## Problem details
Which of the lines below hold the word "delivery"? Pull each of them out.

## Difference listings
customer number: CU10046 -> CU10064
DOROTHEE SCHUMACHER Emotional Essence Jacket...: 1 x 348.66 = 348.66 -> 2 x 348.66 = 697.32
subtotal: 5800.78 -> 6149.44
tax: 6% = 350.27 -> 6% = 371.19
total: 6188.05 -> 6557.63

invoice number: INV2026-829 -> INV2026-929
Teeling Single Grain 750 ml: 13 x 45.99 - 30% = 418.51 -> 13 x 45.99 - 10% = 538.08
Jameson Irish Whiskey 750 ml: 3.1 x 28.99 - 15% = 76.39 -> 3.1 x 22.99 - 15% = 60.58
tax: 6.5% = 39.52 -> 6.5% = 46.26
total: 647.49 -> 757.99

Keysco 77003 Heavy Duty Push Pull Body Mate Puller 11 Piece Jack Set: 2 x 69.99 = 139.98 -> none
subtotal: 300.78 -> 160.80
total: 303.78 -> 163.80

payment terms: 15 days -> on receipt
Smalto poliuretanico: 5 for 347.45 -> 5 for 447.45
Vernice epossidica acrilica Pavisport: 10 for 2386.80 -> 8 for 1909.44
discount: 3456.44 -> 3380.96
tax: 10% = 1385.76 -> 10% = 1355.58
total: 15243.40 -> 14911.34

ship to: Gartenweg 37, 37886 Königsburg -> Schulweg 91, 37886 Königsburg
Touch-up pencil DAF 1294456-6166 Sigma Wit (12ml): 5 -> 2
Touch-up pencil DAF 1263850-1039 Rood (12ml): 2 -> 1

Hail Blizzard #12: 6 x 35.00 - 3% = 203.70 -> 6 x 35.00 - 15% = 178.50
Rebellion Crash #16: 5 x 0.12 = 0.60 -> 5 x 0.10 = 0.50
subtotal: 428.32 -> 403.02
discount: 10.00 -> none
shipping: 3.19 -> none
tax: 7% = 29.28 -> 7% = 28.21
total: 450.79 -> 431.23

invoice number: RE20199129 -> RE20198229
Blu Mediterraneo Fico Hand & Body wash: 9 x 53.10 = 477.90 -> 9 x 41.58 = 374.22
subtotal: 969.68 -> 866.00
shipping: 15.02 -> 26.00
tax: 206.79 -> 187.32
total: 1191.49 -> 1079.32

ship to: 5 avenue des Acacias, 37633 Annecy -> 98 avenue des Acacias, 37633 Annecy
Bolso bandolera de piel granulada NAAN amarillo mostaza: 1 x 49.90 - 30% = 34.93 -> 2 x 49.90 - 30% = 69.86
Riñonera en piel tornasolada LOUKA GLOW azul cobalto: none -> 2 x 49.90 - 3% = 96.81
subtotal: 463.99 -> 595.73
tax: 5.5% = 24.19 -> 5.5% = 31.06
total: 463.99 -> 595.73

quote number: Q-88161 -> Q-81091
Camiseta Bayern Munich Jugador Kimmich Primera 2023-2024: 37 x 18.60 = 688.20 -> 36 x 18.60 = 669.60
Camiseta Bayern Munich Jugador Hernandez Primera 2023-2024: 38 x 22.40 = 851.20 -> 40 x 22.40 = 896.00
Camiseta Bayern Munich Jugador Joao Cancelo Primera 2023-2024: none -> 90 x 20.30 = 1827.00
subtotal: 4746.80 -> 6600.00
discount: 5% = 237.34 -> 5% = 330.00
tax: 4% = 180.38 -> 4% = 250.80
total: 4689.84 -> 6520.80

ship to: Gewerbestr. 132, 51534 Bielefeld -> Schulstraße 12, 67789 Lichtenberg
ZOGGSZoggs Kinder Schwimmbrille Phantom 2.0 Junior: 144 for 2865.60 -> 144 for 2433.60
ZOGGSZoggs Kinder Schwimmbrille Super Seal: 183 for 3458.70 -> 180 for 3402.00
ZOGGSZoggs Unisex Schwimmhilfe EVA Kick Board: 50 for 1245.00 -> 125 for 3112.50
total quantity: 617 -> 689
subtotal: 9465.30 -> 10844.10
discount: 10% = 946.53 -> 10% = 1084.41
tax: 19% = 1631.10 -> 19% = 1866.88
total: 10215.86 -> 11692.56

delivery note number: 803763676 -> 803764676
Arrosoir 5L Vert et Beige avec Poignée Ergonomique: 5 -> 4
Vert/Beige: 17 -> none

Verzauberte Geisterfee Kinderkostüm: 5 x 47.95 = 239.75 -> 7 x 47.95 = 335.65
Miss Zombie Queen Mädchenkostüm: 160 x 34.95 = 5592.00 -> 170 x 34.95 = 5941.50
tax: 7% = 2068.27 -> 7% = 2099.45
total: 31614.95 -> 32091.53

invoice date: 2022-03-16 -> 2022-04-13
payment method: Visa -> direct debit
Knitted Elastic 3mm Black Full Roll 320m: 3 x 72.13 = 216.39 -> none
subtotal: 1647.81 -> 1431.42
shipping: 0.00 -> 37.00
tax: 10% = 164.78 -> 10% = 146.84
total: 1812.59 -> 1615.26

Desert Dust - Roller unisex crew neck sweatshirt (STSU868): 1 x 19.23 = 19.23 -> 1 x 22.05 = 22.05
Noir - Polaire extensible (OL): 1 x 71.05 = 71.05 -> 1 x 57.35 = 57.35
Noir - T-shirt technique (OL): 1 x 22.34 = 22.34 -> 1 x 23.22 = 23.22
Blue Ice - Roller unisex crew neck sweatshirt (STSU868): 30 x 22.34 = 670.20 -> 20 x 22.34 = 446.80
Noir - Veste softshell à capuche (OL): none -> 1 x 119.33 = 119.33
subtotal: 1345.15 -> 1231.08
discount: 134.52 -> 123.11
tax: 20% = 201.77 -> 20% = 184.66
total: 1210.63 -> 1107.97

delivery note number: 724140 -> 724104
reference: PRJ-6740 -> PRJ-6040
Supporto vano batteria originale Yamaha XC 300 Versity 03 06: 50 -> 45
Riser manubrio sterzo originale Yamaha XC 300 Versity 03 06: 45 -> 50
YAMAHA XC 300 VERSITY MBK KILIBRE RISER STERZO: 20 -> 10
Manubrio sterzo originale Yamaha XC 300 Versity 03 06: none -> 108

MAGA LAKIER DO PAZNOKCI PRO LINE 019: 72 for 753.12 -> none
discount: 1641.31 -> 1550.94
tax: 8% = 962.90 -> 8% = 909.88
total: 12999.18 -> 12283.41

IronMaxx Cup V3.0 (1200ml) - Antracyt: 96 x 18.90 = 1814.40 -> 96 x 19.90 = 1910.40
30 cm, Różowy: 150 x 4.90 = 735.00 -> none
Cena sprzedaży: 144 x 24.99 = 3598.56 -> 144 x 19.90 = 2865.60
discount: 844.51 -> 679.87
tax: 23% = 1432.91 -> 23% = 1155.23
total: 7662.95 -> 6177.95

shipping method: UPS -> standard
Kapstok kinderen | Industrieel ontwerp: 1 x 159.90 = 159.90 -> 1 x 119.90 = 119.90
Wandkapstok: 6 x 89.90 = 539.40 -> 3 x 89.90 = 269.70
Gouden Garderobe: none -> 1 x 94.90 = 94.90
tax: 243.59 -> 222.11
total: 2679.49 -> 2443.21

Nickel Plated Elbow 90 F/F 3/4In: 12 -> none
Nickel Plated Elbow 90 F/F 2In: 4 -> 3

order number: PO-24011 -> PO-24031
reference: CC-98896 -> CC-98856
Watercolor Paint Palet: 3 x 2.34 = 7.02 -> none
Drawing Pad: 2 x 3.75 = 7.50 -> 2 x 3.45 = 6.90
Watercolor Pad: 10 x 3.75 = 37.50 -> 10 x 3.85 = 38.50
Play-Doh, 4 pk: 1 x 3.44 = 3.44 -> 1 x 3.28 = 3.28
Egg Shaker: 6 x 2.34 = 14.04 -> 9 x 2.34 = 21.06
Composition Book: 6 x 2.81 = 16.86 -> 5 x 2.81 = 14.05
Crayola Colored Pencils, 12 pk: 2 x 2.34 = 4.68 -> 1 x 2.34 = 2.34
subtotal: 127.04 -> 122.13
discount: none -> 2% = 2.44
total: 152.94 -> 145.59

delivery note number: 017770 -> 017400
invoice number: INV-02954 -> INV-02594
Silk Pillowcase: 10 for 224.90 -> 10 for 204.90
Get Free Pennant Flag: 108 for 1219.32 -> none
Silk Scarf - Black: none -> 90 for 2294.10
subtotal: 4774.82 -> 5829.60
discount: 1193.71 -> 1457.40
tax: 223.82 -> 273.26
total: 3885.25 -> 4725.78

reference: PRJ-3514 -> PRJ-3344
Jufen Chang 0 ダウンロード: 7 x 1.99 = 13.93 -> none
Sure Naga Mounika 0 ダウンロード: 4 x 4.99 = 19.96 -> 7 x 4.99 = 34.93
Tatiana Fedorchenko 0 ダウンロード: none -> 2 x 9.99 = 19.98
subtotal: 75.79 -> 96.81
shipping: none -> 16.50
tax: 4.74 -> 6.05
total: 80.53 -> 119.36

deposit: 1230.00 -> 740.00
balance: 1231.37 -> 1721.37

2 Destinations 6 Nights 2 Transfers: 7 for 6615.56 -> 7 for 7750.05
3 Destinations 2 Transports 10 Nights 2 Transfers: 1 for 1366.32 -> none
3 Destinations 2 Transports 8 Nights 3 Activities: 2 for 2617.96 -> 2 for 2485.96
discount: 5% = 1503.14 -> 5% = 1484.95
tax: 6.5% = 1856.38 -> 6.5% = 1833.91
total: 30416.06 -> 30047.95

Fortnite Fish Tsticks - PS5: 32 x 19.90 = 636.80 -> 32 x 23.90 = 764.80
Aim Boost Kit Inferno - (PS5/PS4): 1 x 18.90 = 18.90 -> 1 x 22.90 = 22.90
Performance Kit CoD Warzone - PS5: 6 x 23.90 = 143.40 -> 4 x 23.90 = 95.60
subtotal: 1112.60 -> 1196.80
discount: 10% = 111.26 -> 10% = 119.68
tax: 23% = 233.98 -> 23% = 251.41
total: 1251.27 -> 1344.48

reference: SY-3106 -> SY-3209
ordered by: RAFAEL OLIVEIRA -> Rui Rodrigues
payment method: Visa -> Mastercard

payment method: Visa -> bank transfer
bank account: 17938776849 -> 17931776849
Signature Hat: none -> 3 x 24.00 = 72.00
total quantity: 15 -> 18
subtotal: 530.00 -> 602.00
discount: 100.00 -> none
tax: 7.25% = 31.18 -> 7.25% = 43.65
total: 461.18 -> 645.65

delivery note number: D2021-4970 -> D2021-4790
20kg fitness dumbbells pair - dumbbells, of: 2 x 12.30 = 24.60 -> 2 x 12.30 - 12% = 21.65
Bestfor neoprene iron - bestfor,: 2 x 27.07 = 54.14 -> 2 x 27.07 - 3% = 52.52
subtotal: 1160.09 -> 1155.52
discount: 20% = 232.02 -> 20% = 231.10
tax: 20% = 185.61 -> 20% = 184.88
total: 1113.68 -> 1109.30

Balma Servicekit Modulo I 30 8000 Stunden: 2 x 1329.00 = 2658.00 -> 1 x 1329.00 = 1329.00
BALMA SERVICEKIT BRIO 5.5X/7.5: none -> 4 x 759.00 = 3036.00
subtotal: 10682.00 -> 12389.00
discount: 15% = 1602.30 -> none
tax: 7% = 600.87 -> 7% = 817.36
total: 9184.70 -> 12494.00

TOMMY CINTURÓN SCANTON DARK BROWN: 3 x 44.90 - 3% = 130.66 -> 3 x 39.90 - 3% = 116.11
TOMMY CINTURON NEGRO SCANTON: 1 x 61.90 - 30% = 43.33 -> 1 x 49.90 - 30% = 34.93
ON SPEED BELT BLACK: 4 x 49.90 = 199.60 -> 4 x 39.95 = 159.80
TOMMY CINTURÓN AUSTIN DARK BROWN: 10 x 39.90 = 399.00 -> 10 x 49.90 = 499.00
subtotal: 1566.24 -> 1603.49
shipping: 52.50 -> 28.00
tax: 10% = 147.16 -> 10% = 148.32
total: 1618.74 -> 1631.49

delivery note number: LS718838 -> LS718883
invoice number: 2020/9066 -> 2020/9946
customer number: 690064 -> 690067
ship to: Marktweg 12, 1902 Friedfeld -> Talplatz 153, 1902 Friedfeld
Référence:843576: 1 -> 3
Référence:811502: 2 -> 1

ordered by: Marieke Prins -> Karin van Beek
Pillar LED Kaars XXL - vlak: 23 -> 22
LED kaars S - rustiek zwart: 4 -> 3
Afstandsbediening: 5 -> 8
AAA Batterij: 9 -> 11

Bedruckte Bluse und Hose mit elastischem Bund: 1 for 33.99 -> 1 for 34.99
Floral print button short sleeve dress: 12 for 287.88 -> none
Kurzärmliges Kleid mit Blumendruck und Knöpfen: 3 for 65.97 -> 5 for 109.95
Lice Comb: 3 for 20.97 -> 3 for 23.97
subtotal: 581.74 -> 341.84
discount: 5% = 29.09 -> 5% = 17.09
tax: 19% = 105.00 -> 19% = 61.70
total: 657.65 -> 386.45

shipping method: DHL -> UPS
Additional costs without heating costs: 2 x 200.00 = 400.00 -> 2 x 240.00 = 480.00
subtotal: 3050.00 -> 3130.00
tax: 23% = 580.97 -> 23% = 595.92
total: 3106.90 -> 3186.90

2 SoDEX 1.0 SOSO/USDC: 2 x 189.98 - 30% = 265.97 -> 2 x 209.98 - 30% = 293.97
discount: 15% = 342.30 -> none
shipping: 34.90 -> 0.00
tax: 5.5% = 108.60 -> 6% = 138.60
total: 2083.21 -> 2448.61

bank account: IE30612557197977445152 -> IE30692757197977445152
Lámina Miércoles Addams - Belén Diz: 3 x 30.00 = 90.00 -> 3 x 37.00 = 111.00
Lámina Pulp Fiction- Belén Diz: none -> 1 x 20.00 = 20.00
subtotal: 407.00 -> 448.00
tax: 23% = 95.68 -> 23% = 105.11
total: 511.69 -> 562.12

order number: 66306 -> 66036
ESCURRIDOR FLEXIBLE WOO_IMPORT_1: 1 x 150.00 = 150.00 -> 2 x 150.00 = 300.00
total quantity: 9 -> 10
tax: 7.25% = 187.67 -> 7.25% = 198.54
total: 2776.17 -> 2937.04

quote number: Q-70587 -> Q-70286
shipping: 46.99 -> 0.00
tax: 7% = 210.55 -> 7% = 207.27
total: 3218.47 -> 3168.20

## Result
delivery note number: 803763676 -> 803764676
delivery note number: 724140 -> 724104
delivery note number: 017770 -> 017400
delivery note number: D2021-4970 -> D2021-4790
delivery note number: LS718838 -> LS718883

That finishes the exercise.